The issue remains pervasive in its reach, bleeding through the fabric of modern-day America. At the heart of this matter comes the question of the meaning that life holds, which was the topic presented before the community as part of the Knowledge and Prayer Series at Our Lady of the Woods on Feb. 18 in Orland Park.
Rev. Thomas Loya, of Byzantine Annunciation Catholic, said having a program on modern-day slavery works for the cooperative on a large level for those in the communities the parishes serve.
“When you talk about anything having to do with the morale of human life, it crosses all cultures and nationalities,” he said. “Even though we don’t think it affects us here, these topics align us to humanity.”
Loya said when it comes to addressing social and global issues, it is important to acknowledge them and be vigilant.
“These things have a way of bleeding into and crossing borders,” he said. “To know that this stuff [slavery] is coming over, awareness and being proactive is one of the most important things we can do.”
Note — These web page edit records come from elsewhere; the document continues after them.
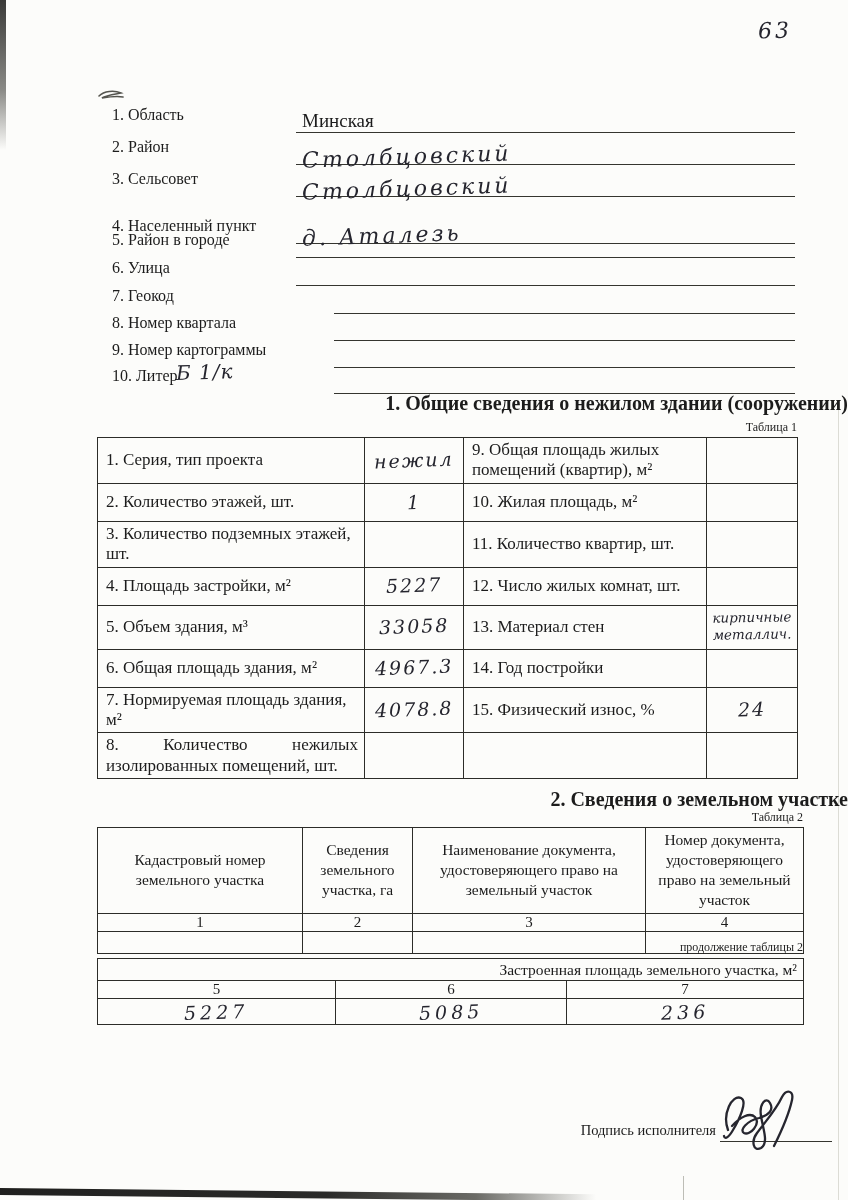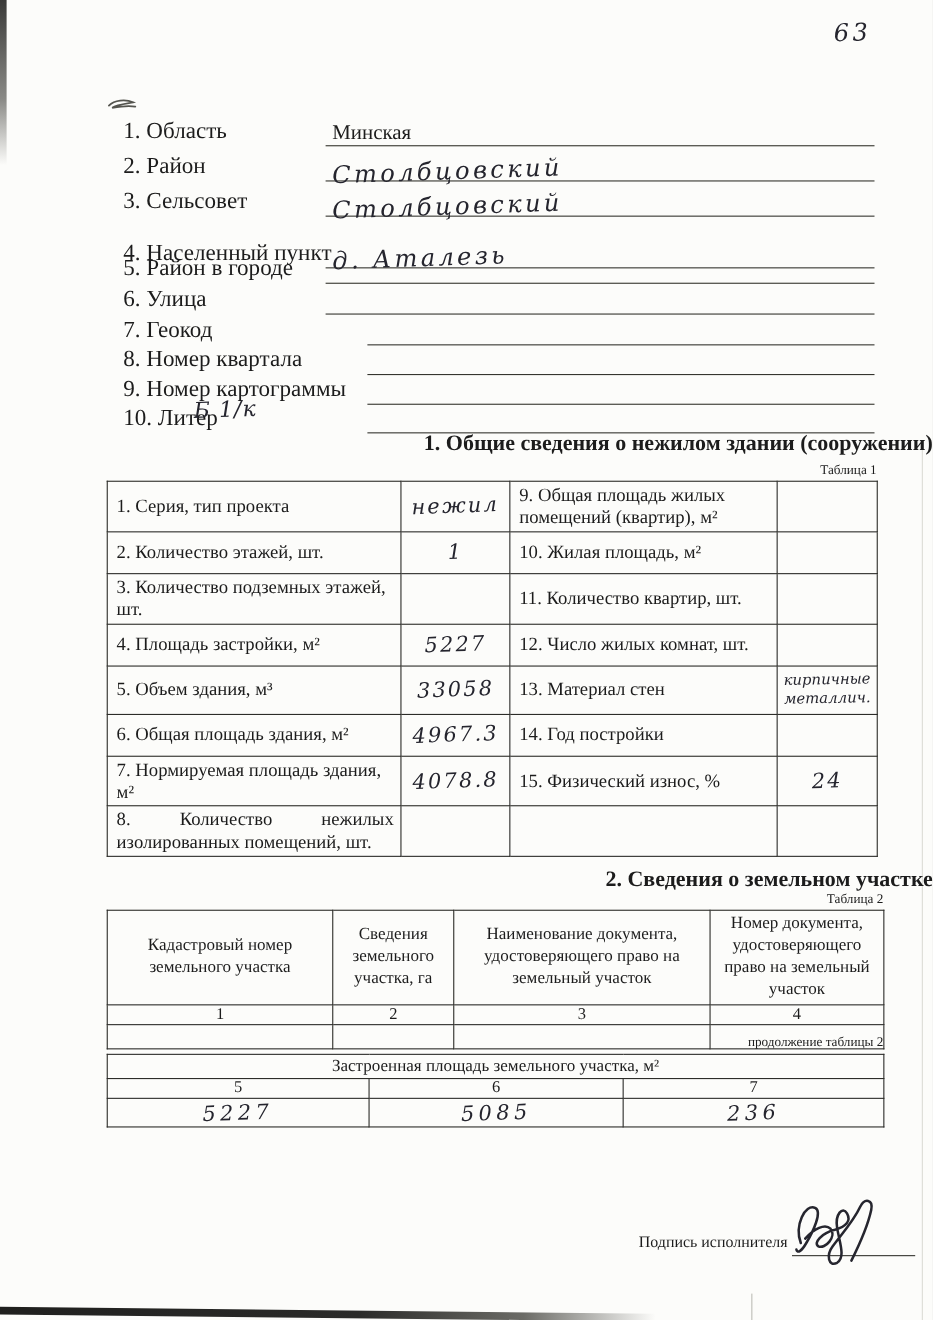--- a/index.html
+++ b/index.html
@@ -17,21 +17,21 @@
     transform:rotate(0.6deg);transform-origin:left center;}
   .scanline-right{position:absolute;left:838px;top:400px;width:1px;height:800px;background:#dcdcd5;}
   .scanline-tick{position:absolute;left:683px;top:1176px;width:1px;height:24px;background:#bdbdb6;}
   .page-num{position:absolute;left:758px;top:18px;font-size:22px;transform:rotate(-6deg);}
   .smudge{position:absolute;left:96px;top:88px;}
   
   .hw{display:inline-block;font-family:"DejaVu Serif", serif;font-style:italic;
       color:#25252e;letter-spacing:3px;transform:rotate(-2deg);}
   
   .frow{position:absolute;left:0;width:848px;height:28px;}
-  .flabel{position:absolute;left:112px;top:0;font-size:21px;white-space:nowrap;}
+  .flabel{position:absolute;left:112px;top:0;font-size:16px;white-space:nowrap;}
   .fline{position:absolute;height:26px;border-bottom:1.6px solid #35352f;}
   .ul-a{left:296px;width:499px;}
   .ul-b{left:334px;width:461px;}
   .fval{position:absolute;left:6px;bottom:0;font-size:19px;white-space:nowrap;}
   .fval.hw{bottom:-5px;font-size:22px;}
   .liter-val{position:absolute;left:176px;top:360px;font-size:20px;letter-spacing:1px;}
   
   .h-sec{position:absolute;left:0;width:848px;text-align:right;font-size:20px;font-weight:bold;margin:0;}
   .tlabel{position:absolute;font-size:12px;text-align:right;}
   
@@ -40,21 +40,21 @@
   .t-main{left:97px;top:437px;width:700px;padding-left:44px;}
   .t-main td{font-size:17px;line-height:1.2;padding:2px 6px 2px 8px;vertical-align:middle;}
   .t-main td.val{text-align:center;padding:0 2px;}
   .t-main .hw{font-size:19px;letter-spacing:2px;}
   .t-main .hw.small{font-size:13.5px;letter-spacing:0;line-height:1.25;transform:rotate(-1deg);}
   .justify{text-align:justify;}
   .t-land{left:97px;top:827px;width:706px;}
   .t-land th{font-size:15.5px;line-height:1.3;padding:2px 6px;vertical-align:middle;text-align:center;}
   .t-land td{font-size:15px;text-align:center;padding:0;}
   .t-cont{left:97px;top:958px;width:706px;}
-  .t-cont th{font-size:15.5px;line-height:1.25;padding:1px 6px;vertical-align:middle;text-align:center;}
+  .t-cont th{font-size:15.5px;line-height:1.25;padding:1px 6px;vertical-align:middle;text-align:right;}
   .t-cont td{font-size:15px;text-align:center;padding:0;}
   .t-cont .hw{font-size:19px;letter-spacing:4px;}
   .bold-ish{font-weight:600;}
   
   .sig-label{position:absolute;left:500px;top:1122px;width:216px;text-align:right;font-size:14.5px;}
   .sig-line{position:absolute;left:720px;top:1120px;width:112px;height:21px;border-bottom:1.6px solid #35352f;}
   .sig-svg{position:absolute;left:712px;top:1084px;}
 </style>
 </head>
 <body>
The basis for the program was conceived about four years ago. Underneath the leadership of Mary Lee Noonan, founder of the program, five parishes—St. Bernard’s, Our Lady of the Woods, Byzantine Annunciation Catholic, St. Francis of Assisi, and St. Michael—have formed a partnership allowing for education and prayer experiences on respect life issues for those in the community.
Noonan said what makes the program formidable to her is its ability to transcend across different dioceses.
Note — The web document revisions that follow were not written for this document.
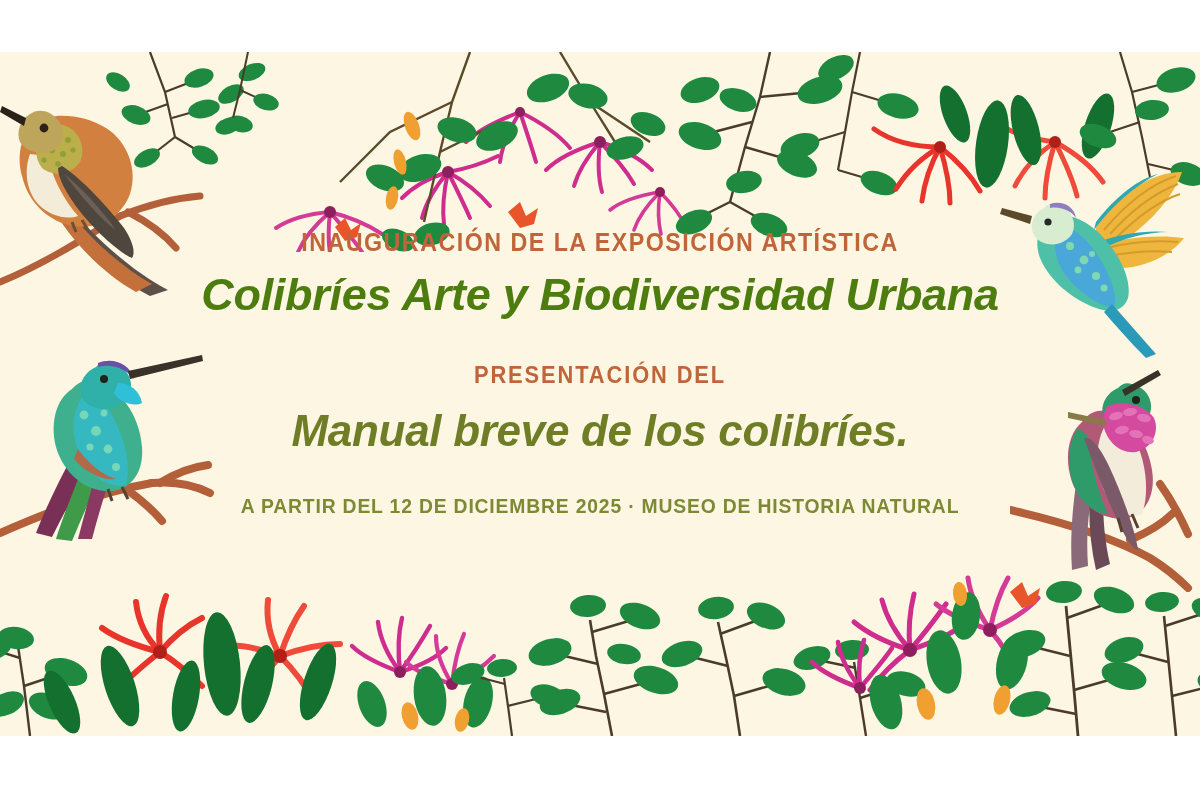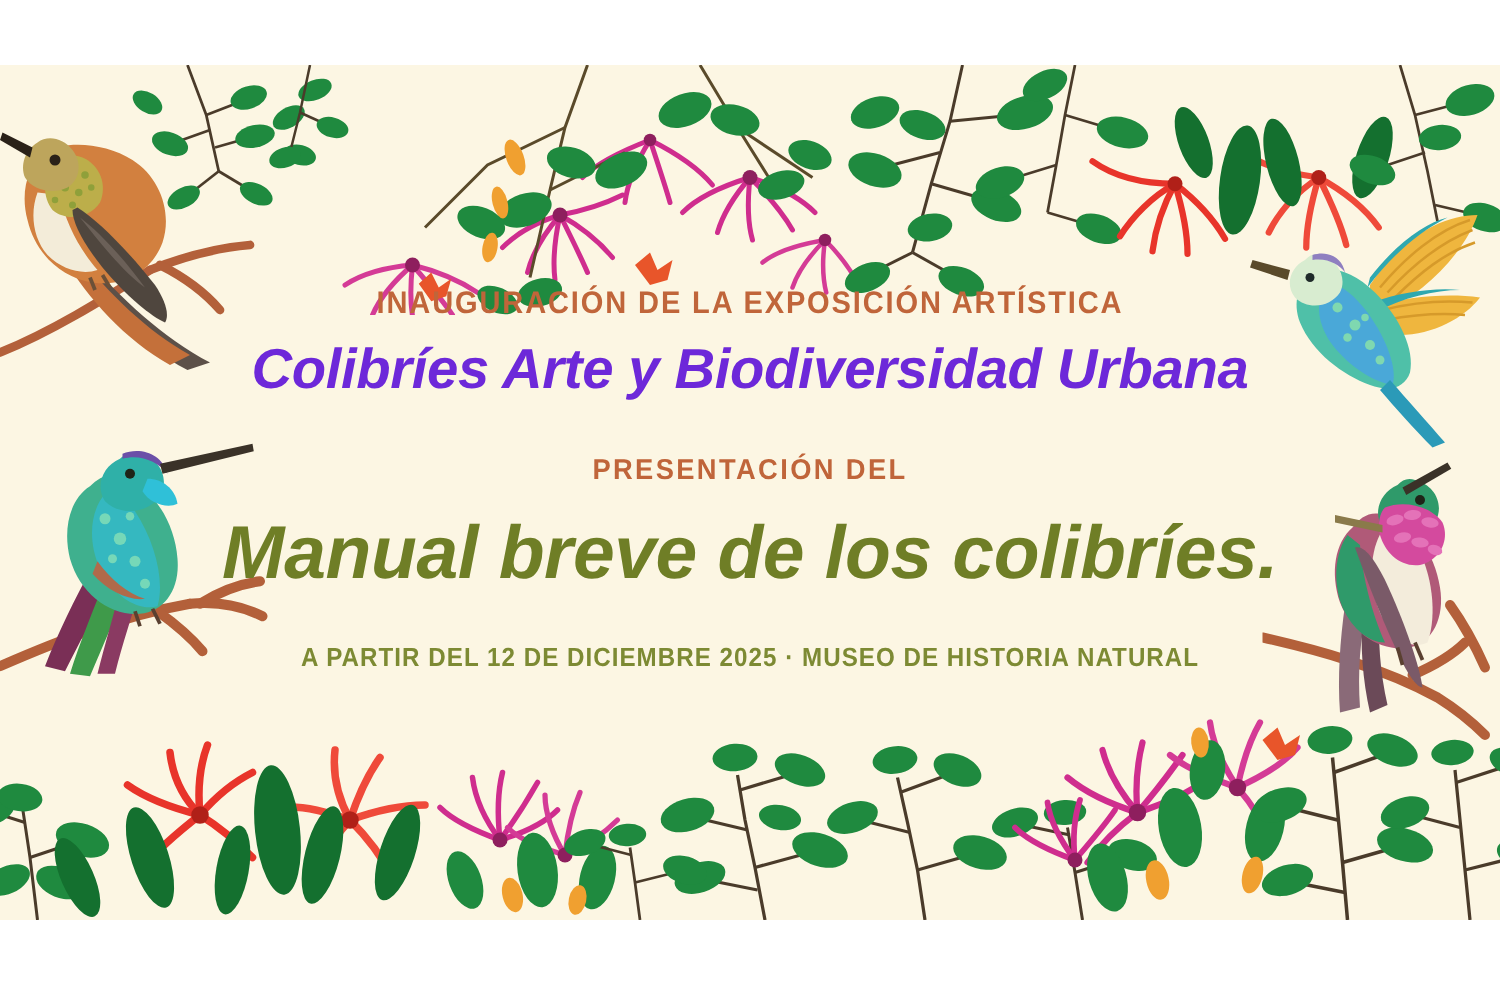--- a/index.html
+++ b/index.html
@@ -19,31 +19,31 @@
     text-align:center;z-index:40;
   }
   .eyebrow{
     font-size:25px;font-weight:bold;letter-spacing:1.6px;
     color:#c0653a;line-height:1;
     transform:scaleX(.93);
     font-family:"Liberation Sans",sans-serif;
   }
   .maintitle{
     font-size:45px;font-weight:bold;font-style:italic;
-    color:#6d28d9;line-height:1.05;margin-top:16px;
+    color:#4d7c0f;line-height:1.05;margin-top:16px;
     letter-spacing:-.3px;
     font-family:"Liberation Sans",sans-serif;
   }
   .eyebrow2{
     font-size:23px;font-weight:bold;letter-spacing:2.0px;
     color:#c0653a;margin-top:46px;line-height:1;
     transform:scaleX(.95);
   }
   .booktitle{
-    font-size:60px;font-weight:bold;font-style:italic;
+    font-size:44px;font-weight:bold;font-style:italic;
     color:#6f7e26;line-height:1.35;margin-top:14px;
     letter-spacing:-.3px;
   }
   .footline{
     font-size:21px;font-weight:bold;letter-spacing:.9px;
     color:#7d8a33;margin-top:34px;line-height:1;
     transform:scaleX(.92);
   }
“We cross dioceses – Orland Park of the Archdiocese of Chicago and Homer Glen of Roman Catholic Diocese of Joliet—That’s sort of unique,” she said. “[It’s] not that common to our knowledge. This [cooperative] is sort of organic. We just started working together.”
Loya said it helps that they are aiming to keep the program as a grassroots operation.
“It’s an excellent collaboration probably because it’s not bureaucratic,” he said. “There’s no complexity to it. It helps the parishes to bond.”
Extending the reach of the program is one matter the cooperative’s volunteers view as both a challenge and strength.
Noonan said they’ve received inquiries from other parishes about being in their group. She said the hope is they’ll form their own cooperative, others follow suit and the idea keeps spreading.
Organizers for the program meet on a monthly basis as a group to choose topics, based on input gathered. Speakers are selected based on their knowledge of a topic, and schedule availability, among other factors.
Upcoming Knowledge and Prayer Series events are set to address the state of marriage in America, as well as talks on invitro fertilization and the Pro-Life Concert and Retreat with Steve Agrisano.
Noonan said the hope is the community responds positively to the program offerings.
“We reach who we reach,” she said, noting how the cooperative is now five years in the making.